How to Study for the SAT: 90-Day Plan from Scratch to Test Day

A complete week-by-week 90-day SAT study plan using official College Board and Khan Academy materials, with timed practice tests and error analysis guidance.

How to Study for the SAT: 90-Day Plan from Scratch to Test Day

How should a student study for the SAT in 3 months?

A student with 90 days before their SAT test date should start by taking a full official practice test to establish a baseline score. Weeks 1-4 focus on content review in the weakest domain. Weeks 5-8 shift to mixed practice with timed section drills. Weeks 9-12 center on full-length timed practice tests, error analysis, and targeted weak-area review. Test week focuses on rest, logistics, and light review only. Khan Academy's Official SAT Practice, linked to your College Board account, provides personalized question targeting throughout all phases.
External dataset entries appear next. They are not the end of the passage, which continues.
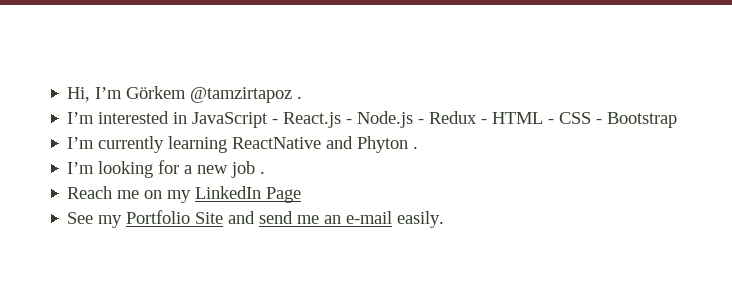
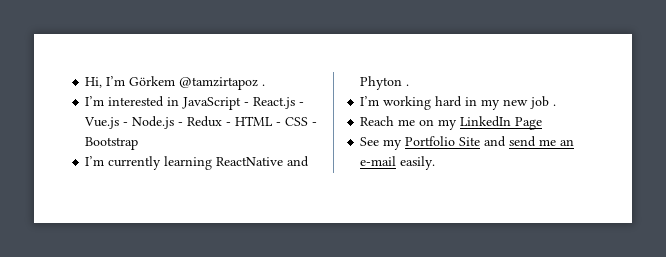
(353, 121) none -> [84,117,129,129] Vue.js -
[98,160,193,178] looking for a -> [383,96,501,110] working hard in my

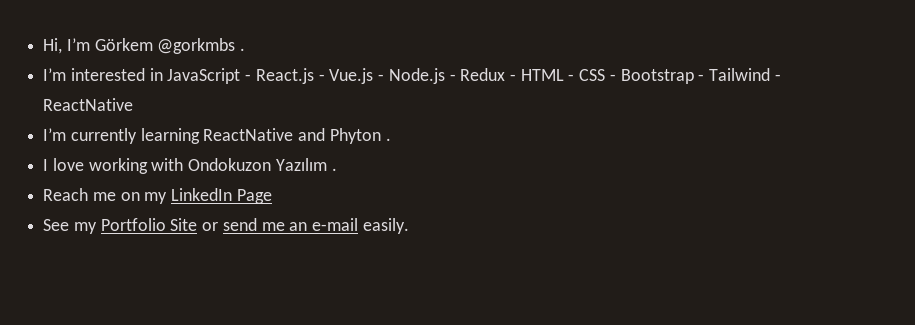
[179,77,259,90] @tamzirtapoz -> [157,38,236,54] @gorkmbs
(139, 143) none -> [698,68,781,81] [43,98,134,111] - Tailwind - ReactNative
[360,96,550,110] I’m working hard in my new job -> [43,158,327,174] I love working with Ondokuzon Yazılım
[484,136,507,147] and -> [202,222,219,231] or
Ninety days is enough time to achieve meaningful score improvement on the Digital SAT — but only if the time is structured effectively. Students who study without a plan typically spend the first month on topics they already know, take a practice test in month two, panic at the results, and cram ineffectively in month three. The pattern is predictable and the outcome is predictable: scores improve less than they should given the time invested.

This guide provides a week-by-week plan for a student starting with no previous SAT preparation. The plan integrates College Board's official free materials with Khan Academy's personalized practice, which is the highest-quality freely available preparation system available. It is designed for a student who can commit 6-8 hours per week — roughly 1 hour on weekdays and 2-3 hours on one weekend day.


Phase 0: Before Day 1 — Establishing Your Baseline

Before touching any content review material, take a full official Digital SAT practice test in Bluebook under timed conditions.

This is not optional. It is the foundation the entire 90-day plan rests on.

Why a timed baseline test matters:

  • It reveals your actual score, not your estimated score
  • It shows which section needs more attention (Math vs. Reading and Writing)
  • It identifies specific domains within each section that are weakest
  • It gives you a reference point to measure all future improvement against

How to take the baseline test:

  • Download Bluebook from College Board's website if you haven't already
  • Complete Practice Test 1 in one sitting, with all four modules in sequence
  • Take the scheduled breaks
  • Do not look up answers during the test
  • After completing, review the score report and note section scores and any available domain performance data

After the baseline: Connect your College Board account to Khan Academy's Official SAT Practice. This integration allows Khan Academy to import your practice test score and create personalized recommendations based on your actual performance data.


Phase 1: Weeks 1-4 — Content Foundation

The first four weeks are content-focused. The goal is not to practice test strategy — it is to fill knowledge gaps that the baseline test revealed.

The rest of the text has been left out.